Generic Competition 2007 to 2011 notes that the four year period 2007–11, will see the expiration of patent protection for an average of ten drugs a year in the US. As 2005 saw a decline in the number of NCEs approved down to 18 from 23 in 2004, there is clear evidence that the loss of revenue from patent-protected drugs will impact upon the growth of the industry when so few new drugs are reaching the market.

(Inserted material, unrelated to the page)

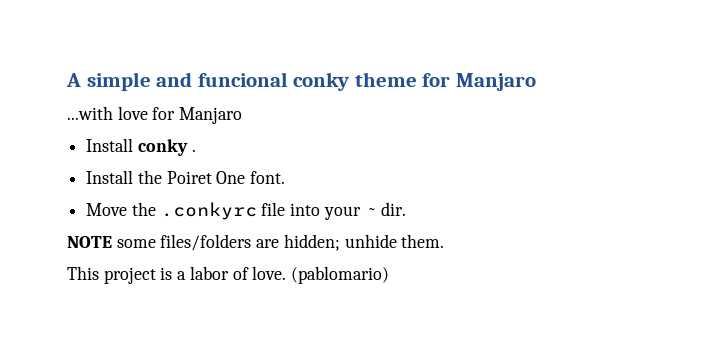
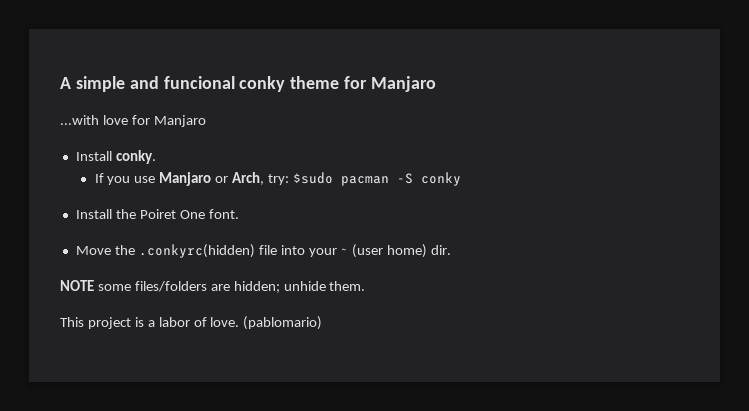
[137,139,196,156] conky . -> [115,150,156,164] [94,172,461,186] conky. // If you use Manjaro or Arch, try: $sudo pacman -S conky
[160,202,257,220] .conkyrc -> [138,244,255,258] .conkyrc(hidden)
(377, 211) none -> [352,244,428,258] (user home)

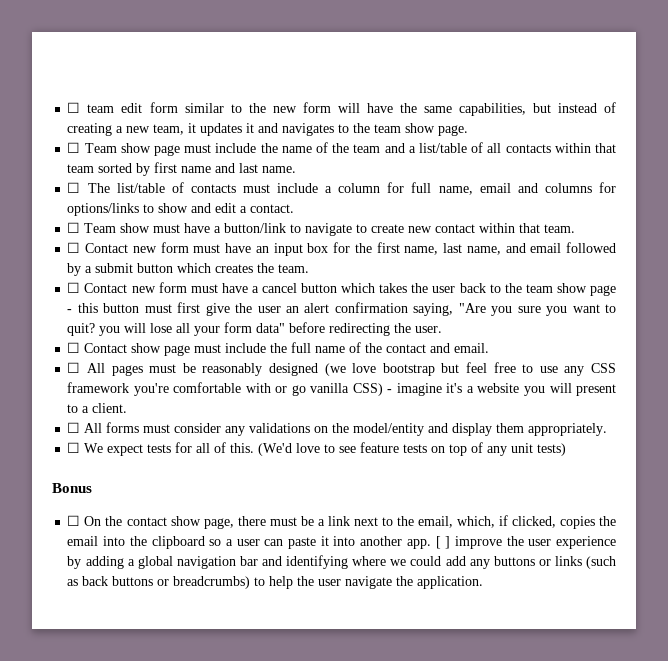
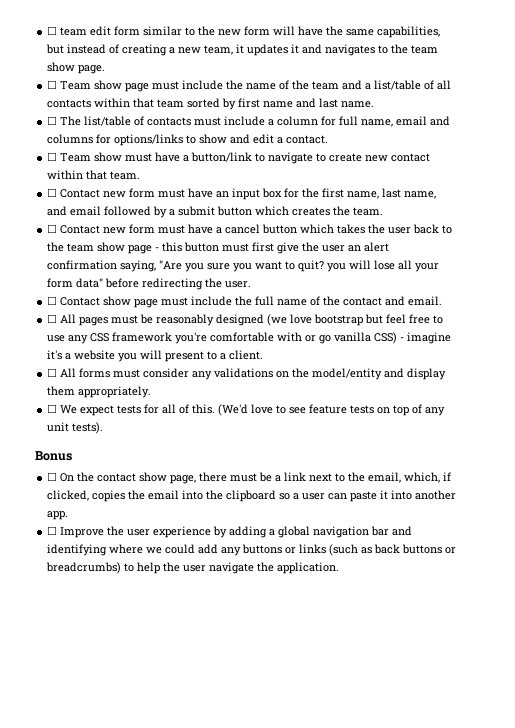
[537,443,567,456] tests) -> [72,422,104,434] tests).
[435,536,502,549] [ ] improve -> [47,526,105,538] // ☐ Improve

The most severely affected companies are Bristol-Myers Squibb, Takeda, AstraZeneca and Eli Lilly with greater than 40% of their revenues threatened, while Merck and Pfizer both face the serious problem of potential erosion of over 50% of their 2005 revenues. There is a considerable difference between the top 20 pharmaceutical companies in both the number of products and the amount of revenues under threat from the potential introduction of generics. For example, neither Amgen, which currently markets only biological products, and Merck KGaA, whose portfolio is primarily mature products, face any threat from generic competition, while Roche, Bayer-Schering, Abbott and Schering-Plough face limited threats to their revenues.

In 2005 global sales of generic products were estimated to be $65 billion, accounting for 14% of the global healthcare market. The five year period to 2011 could see $20 billion of additional revenues generated by the generics companies, significantly enhancing their growth prospects.